Maybe he didn’t notice it, but you surely did, and you were planning to tell him on the only night in while that you had to spend together.

You were sitting on the couch with Seungcheol resting your head on his shoulder and watching a movie while sharing a bowl of popcorn. It almost felt like the old times that you used to have.

“Seungcheol?” you tilted your head slightly in his direction to switch your gaze from from the movie to him instead.

“Yeah?” He turned his head to look at you as well. 

You felt your heart skip a beat slightly. It’s not that you weren’t used to being this close to him, because you were. It’s just that what seemed like a life long crush on Seungcheol seemed to be brought back after not seeing him for so long. 

But you told yourself that you needed to tell him this and you’re not going to let your feelings get in the way of it.

“Whatever happened to us?” You asked while looking down at your hands and fiddling with your fingers. You suddenly became nervous from the attention that he was giving you. 

He gave you a baffled look and picked up the remote to turn down the volume on the TV. “Nothing happened to us. We’re still good. Aren’t we?” He asked chucking to himself a little bit and putting his arms around you in a suffocating bear hug.
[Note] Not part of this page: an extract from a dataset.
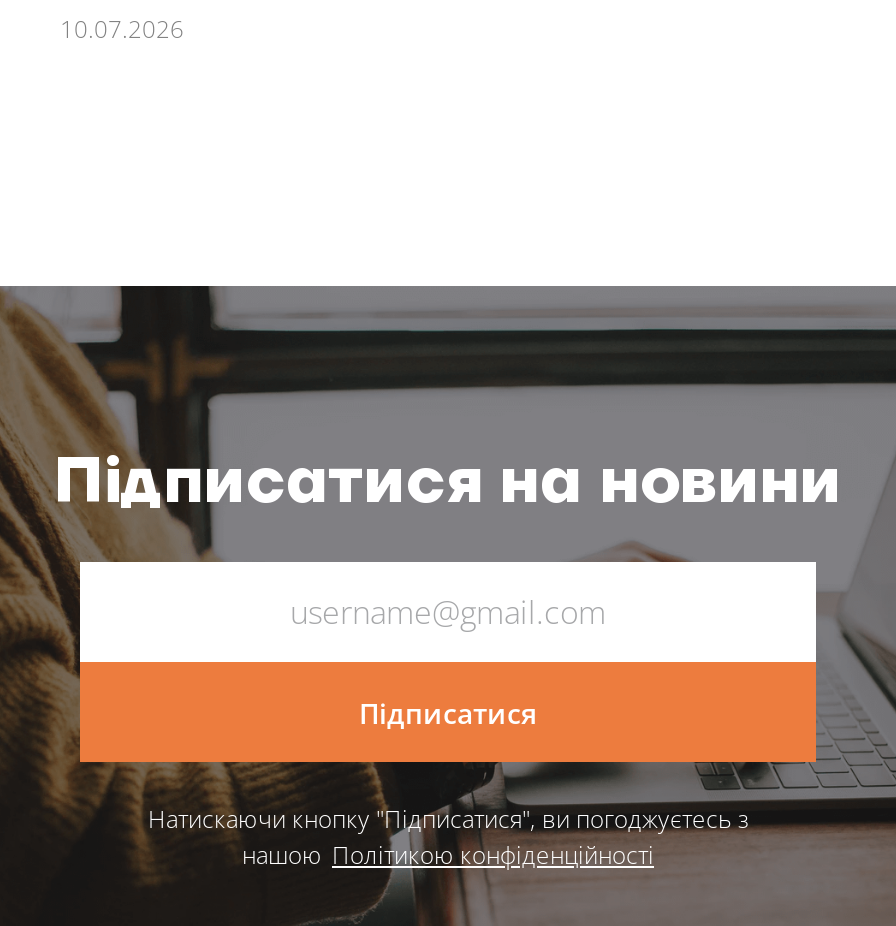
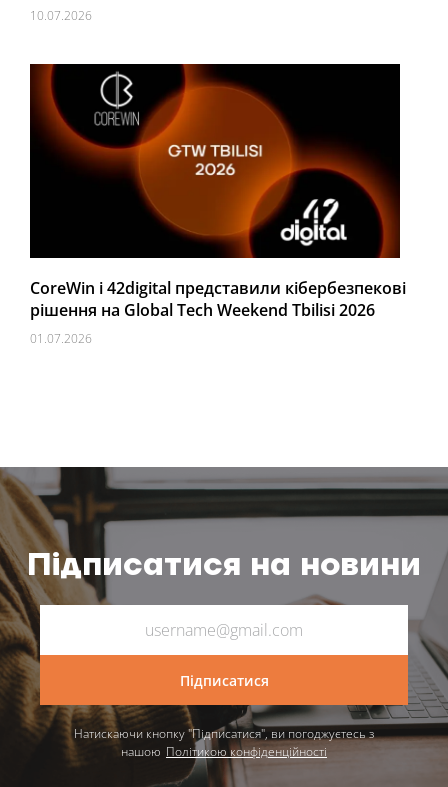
+ [image]
+ CoreWin і 42digital представили кібербезпекові
+ рішення на Global Tech Weekend Tbilisi 2026
+ 01.07.2026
You frowned escaping from his hug. “I just never get to spend tine with you anymore. And whenever I try to make time, you’re always so busy with your new best friend.”

“No, I’m not. We still spend plenty of time together. Don’t we?” He said smiling at you with that dimpled smile he always gave you. He doesn't even notice, does he.

“No actually, we don’t.” You slowly stood up from the couch, crossing your arms as you began pacing back and forth. “And I always have the be the one to make plans too. Only for you to tell me that your busy. Even when I call you to talk, somehow you immediately have to go.”

“(Y\N), what are you trying to say?” Seungcheol asked standing up as well with confused eyes.

“Obviously your friend is trying to take you away from me Seungcheol.” You exclaimed. Pausing to stand in one place.

“That’s ridiculous (Y/N)!” 

“Is it? Is it really? Just think about,” you asked as you walked up to him and shortening the distance in between the two of you to a small radius.

He opened up his mouth to speak but before he could reply, you continued.

“And you know what? I’m tired of trying so hard to spend time with you. Only to get nothing back. Why don’t you try to spend time with me for once. But don’t worry. I’m done. I’m done trying to push to keep this friendship going.” Your voice slowly began to rise.

He looked at you with sad eyes. He went to reach for your arm but,  you shrugged out of him reach.

“(Y/N), please stop being so selfis-”

“Oh so I’m selfish now too. After trying so hard to keep my bestfriend.” You began walking towards the door, tired of trying to explain yourself. 

“(Y/N), please don’t do this to me. This doesn’t make any sense. Don’t walk away from me. Please,” he pleaded, desperately trying to reason with you.

But he was too late. You were already at the door and sliding your shoes on. He flew towards the door trying to block you from exiting.

“Why,huh? It’s okay, have fun watching the rest of the movie on your own.” You said pushing him to the side so that you could exit. It seemed as if he almost let you pass or he just didn’t have the strength to make you stay.

You opened the door to leave, but before you left you turned back. He looked at you with hopeful eyes but there were tears in yours. 

“Or you know what?” you choked out, trying to hold back tears. “Maybe, you should invite your new best friend over to watch it with you instead.” And with that you slammed the door leaving his house with angry tears streaming down your cheeks. 

He was left in shock. Feeling as if he lost one of the most important things in his life right before his eyes. He slid down the door sitting on the ground and resting his head against the door. 

“Why,” he repeated to himself. Why, didn’t he try hard to make you stay. Why, didn’t he notice that his friend was trying to pull you both apart. Why, didn’t he say what he’s wanted to tell you for so long. And why couldn’t he get the words to come out when he needed to say them the most. 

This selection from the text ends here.